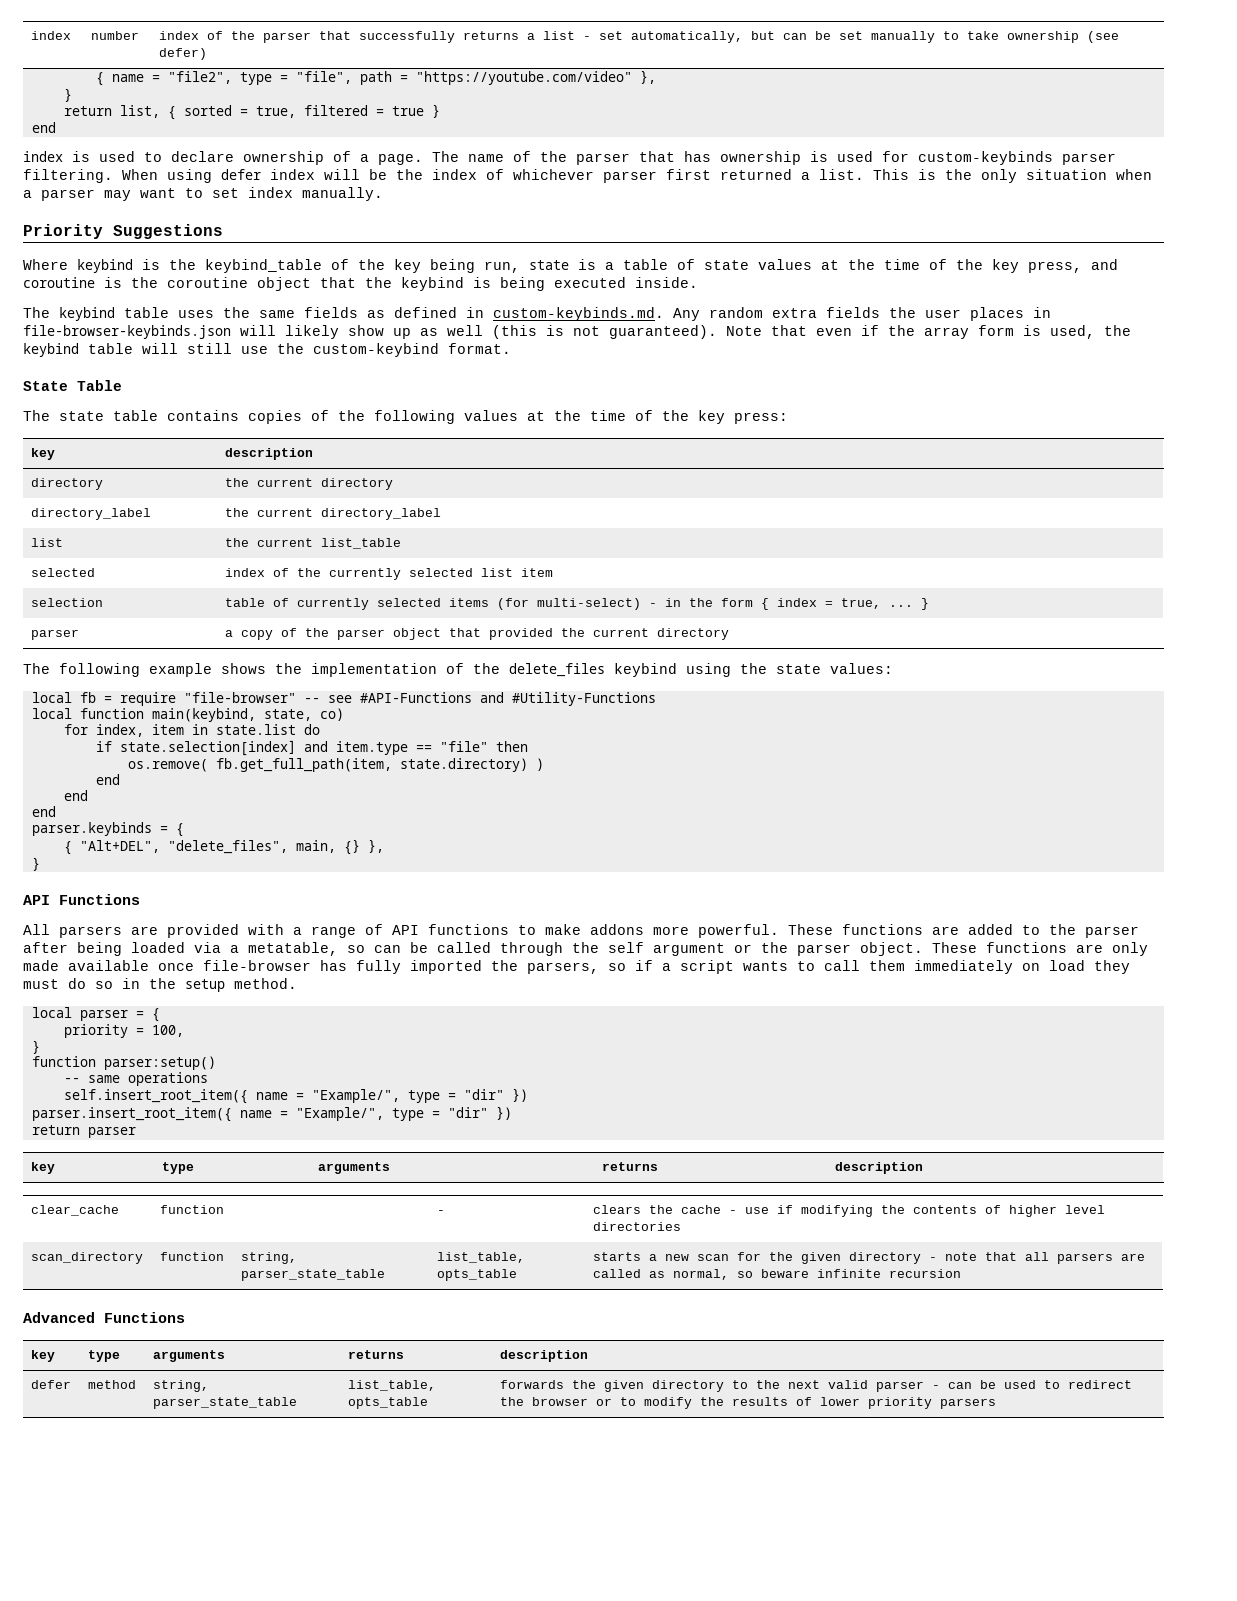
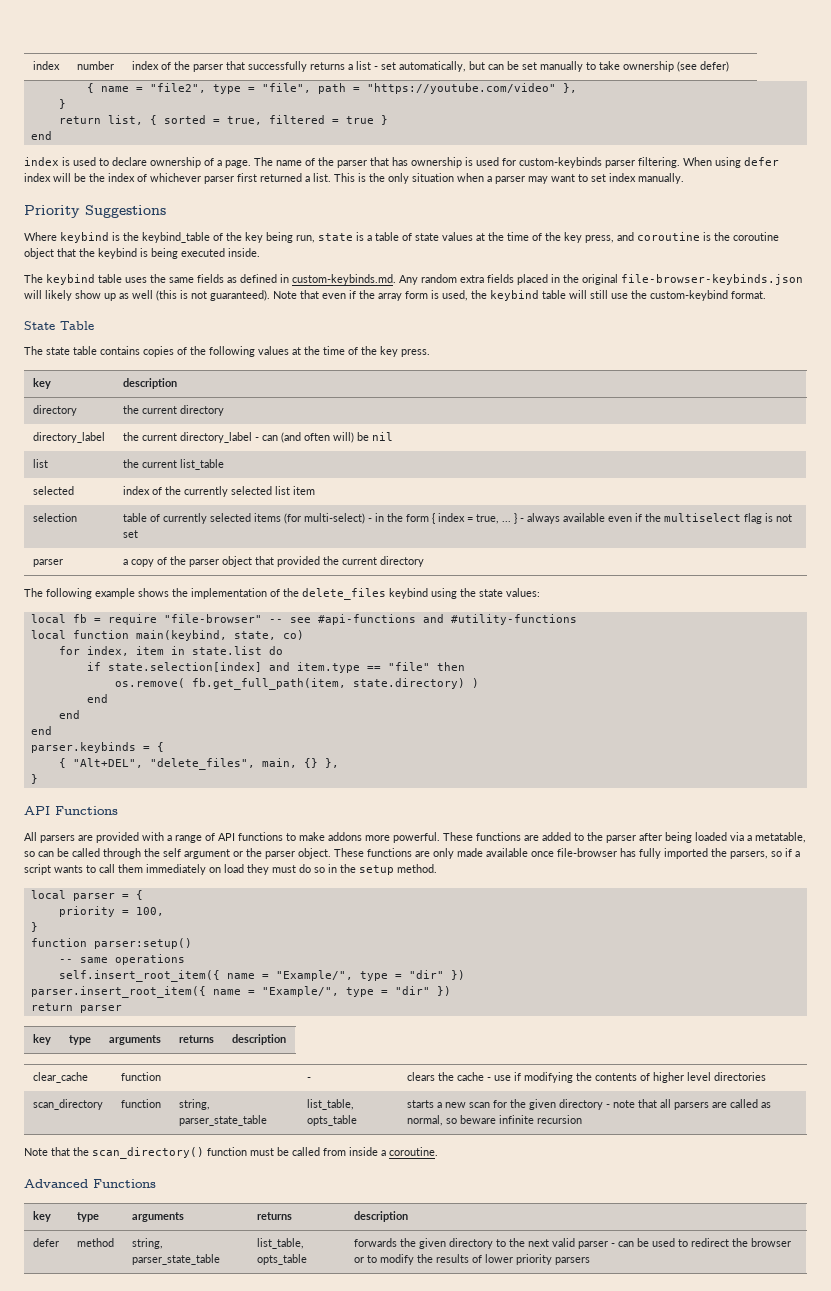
[889,307,1051,321] the user places in -> [517,274,618,285] placed in the original
[734,412,788,424] press: -> [401,349,430,357] press.
(442, 514) none -> [254,432,393,443] - can (and often will) be nil
(930, 604) none -> [519,513,792,524] [122,530,138,538] - always available even if the multiselect flag is not set
[359,692,656,706] #API-Functions and #Utility-Functions -> [317,614,577,625] #api-functions and #utility-functions
(962, 1273) none -> [24,1147,438,1159] // Note that the scan_directory() function must be called from inside a coroutine.

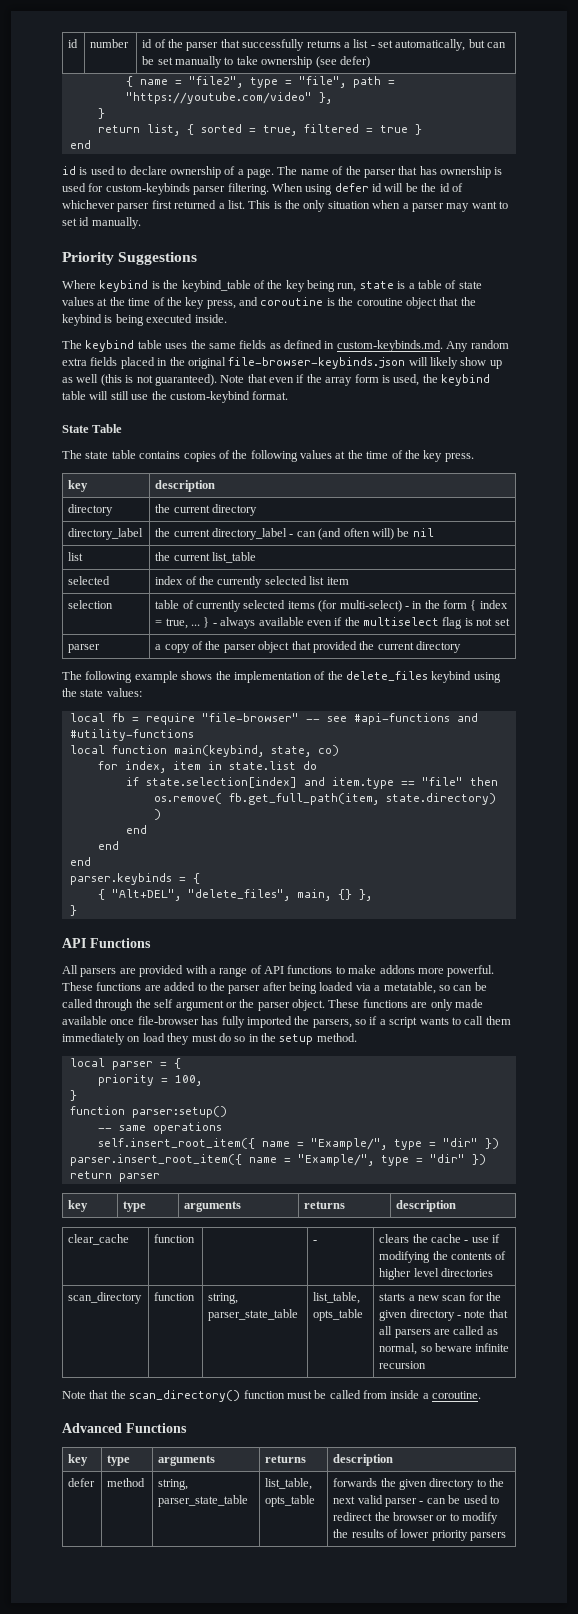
[32,61,60,70] index -> [68,39,79,48] id
[131,61,159,70] index -> [142,39,153,48] id
[24,157,59,166] index -> [62,166,76,175] id
[24,173,51,182] index -> [372,183,382,192] id
[108,173,135,182] index -> [439,183,450,192] id
[609,173,636,182] index -> [79,217,90,226] id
-- -- --
■ WHAT THE TASK REQUIRES ■
Because the pictures are not wanted, retype every record exactly without them.

■ RESPONSE FOR THIS EXERCISE ■
[889,307,1051,321] the user places in -> [517,274,618,285] placed in the original
[734,412,788,424] press: -> [401,349,430,357] press.
(442, 514) none -> [254,432,393,443] - can (and often will) be nil
(930, 604) none -> [519,513,792,524] [122,530,138,538] - always available even if the multiselect flag is not set
[359,692,656,706] #API-Functions and #Utility-Functions -> [317,614,577,625] #api-functions and #utility-functions
(962, 1273) none -> [24,1147,438,1159] // Note that the scan_directory() function must be called from inside a coroutine.

[32,61,60,70] index -> [68,39,79,48] id
[131,61,159,70] index -> [142,39,153,48] id
[24,157,59,166] index -> [62,166,76,175] id
[24,173,51,182] index -> [372,183,382,192] id
[108,173,135,182] index -> [439,183,450,192] id
[609,173,636,182] index -> [79,217,90,226] id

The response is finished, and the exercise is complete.